大好きな先輩と一緒にイルミネーションを見たくて甘い悪魔の囁きをする後輩

(パソコンのキーボードを入力する音)

…これで、OKかな…?
先輩、確認してもらってもいいっすか?

(不安そうに)……どうっすか?
誤字・脱字、そのほかの不備とか…。
大丈夫そうっすか?

ってことは、これで終わり…?

……やったーっ!
やっと終わったーっ!

先輩、ありがとうございました!
せっかくのクリスマスの夜に手伝ってもらって、すみませんでした…。
あとは俺がやっとくんで、早く帰ってください。

だって、クリスマスの夜は彼氏さんとイルミネーション見に行くって言ってましたよね…?

えっ……別れた!?
なんで?
あんなにラブラブ自慢してたのに…。

……彼氏さんの浮気が原因…。

(めちゃくちゃ申し訳なさそうに)…すみません。
立ち入った話聞いちゃって…。

(話を変えるように明るく)とはいえ、彼氏さん……いや、元彼さんはバカっす。
先輩ほどのいい女を捨てたこと、後悔しますよ。
絶対にね。

だから、もっと自分に自信を持ってください。
先輩は俺が出会ってきた中で1番のいい女っすから。

…………先輩、俺ね、小さい頃祖父母の家に預けられてたんすよ…。
その時に、祖父から言い続けられてた教えが、『「この人だ!」って思った女に自分以上の男はいないと思わせた上で、自分の人生を賭けて愛し抜け』。

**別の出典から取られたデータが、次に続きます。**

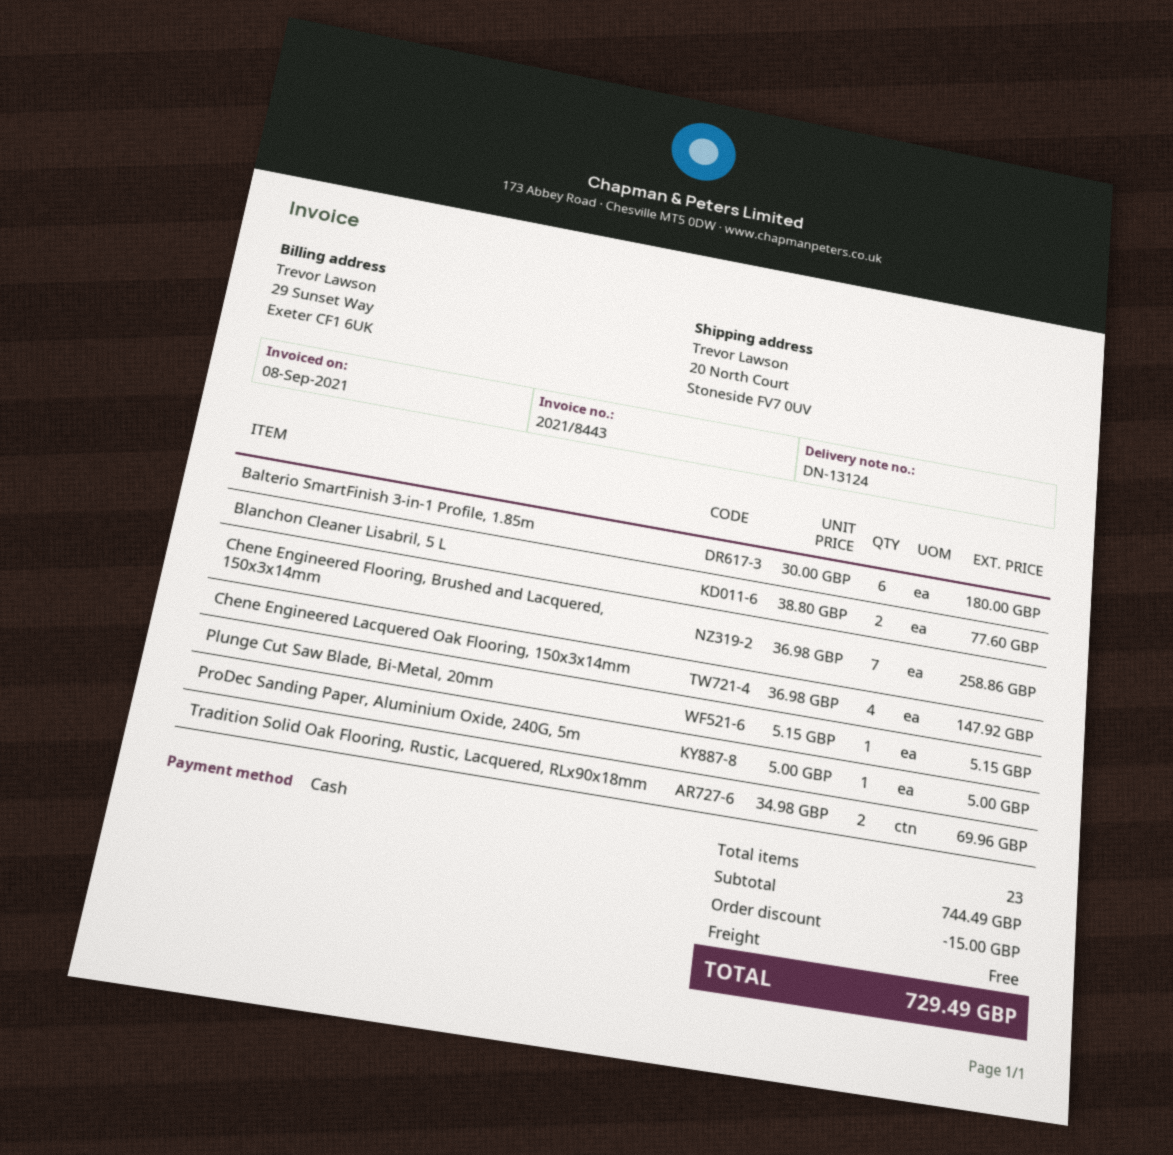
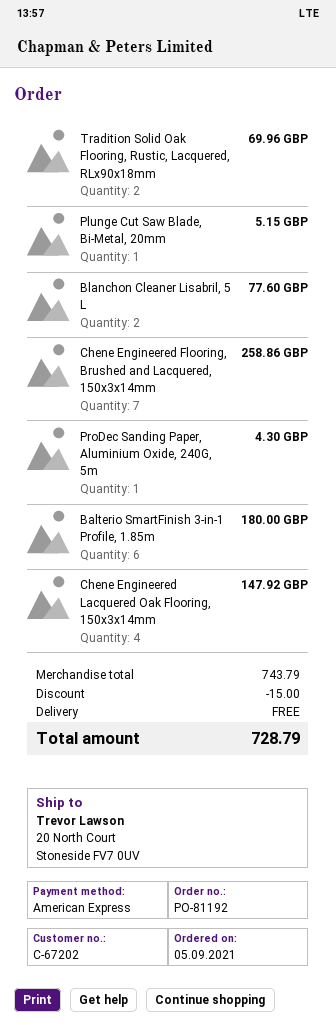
payment method: cash -> American Express
ProDec Sanding Paper, Aluminium Oxide, 240G, 5m: 1 for 5.00 -> 1 for 4.30
subtotal: 744.49 -> 743.79
total: 729.49 -> 728.79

当時は何のことか全然分かんなかったけど、祖父母を見ててなんとなく理解したっていうか…。
ぶっちゃけ、見てるこっちが恥ずかしくなるくらい、祖父がどれだけ祖母のこと愛してるか伝わってきて…。
そういうのずっと見てたからか、「愛し合うのって素敵だなぁ。俺もそんな人に出会いたいなぁ」「いつかサンタさんが連れてきてくれるかなぁ」って思ってたら………サンタさんが連れてくる前に出会っちゃいました。
俺の人生を賭けて愛し抜きたい人に…。

大丈夫っす。
急いで会いに行かなくても…。

今、目の前にいるんで…。

(すごく真摯で真面目な感じで)……先輩。
元彼さんと別れて傷ついてる時に、こんなこと言うのは卑怯だと思いますが、言わせてください。

……先輩が好きです。
初めて会った日から、ずっと…。
今すぐは無理でも、いつか俺を彼氏にしてくれませんか?

(自虐っぽく)……って、困りますよね。
いきなりこんなこと言われても…。
今の話は忘れてくださ…………(間抜けな感じで)えっ?
前向きに検討…?
俺にもワンチャン、彼氏になるチャンスがあるってこと?
これ、夢じゃない?

(自分で自分のほっぺをつねる)

……痛い…。
夢じゃない…。

……どうしよう……嬉しすぎてどうにかなりそう…。
一生分の運、使い果たしたかも…。

(ちょっとだけ拗ねて)笑わないでくださいよー。
仕方ないじゃないっすか…。
テンパっちゃうくらい嬉しいんすもん。

……あっ!
ねぇ、先輩。
このあと、時間あります?

だったら、俺と初デートしませんか?

元彼さんと一緒に見に行く予定だったイルミネーション、今から見に行きましょ?

大丈夫っすよ。
今から行けば、ギリ間に合いますって。

『いや…』も『でも…』もナシっす。

(諭すように)…せっかくのクリスマスっすよ?
これから好きになるかもしれない人と一緒にいたくないんすか?
俺はずっと一途に思い続けてる人と一緒にいたいっす。
できることなら、イチャイチャも…。

先輩は、どうしたいっすか?
素直な気持ち、聞かせてください。

…迷ってるからって、無言はダメっすよ。
ちゃんと『行く』か『行かない』で答えてください。

(悪魔の囁きっぽく)……俺を選んで後悔させないから、今は『行く』って、言って?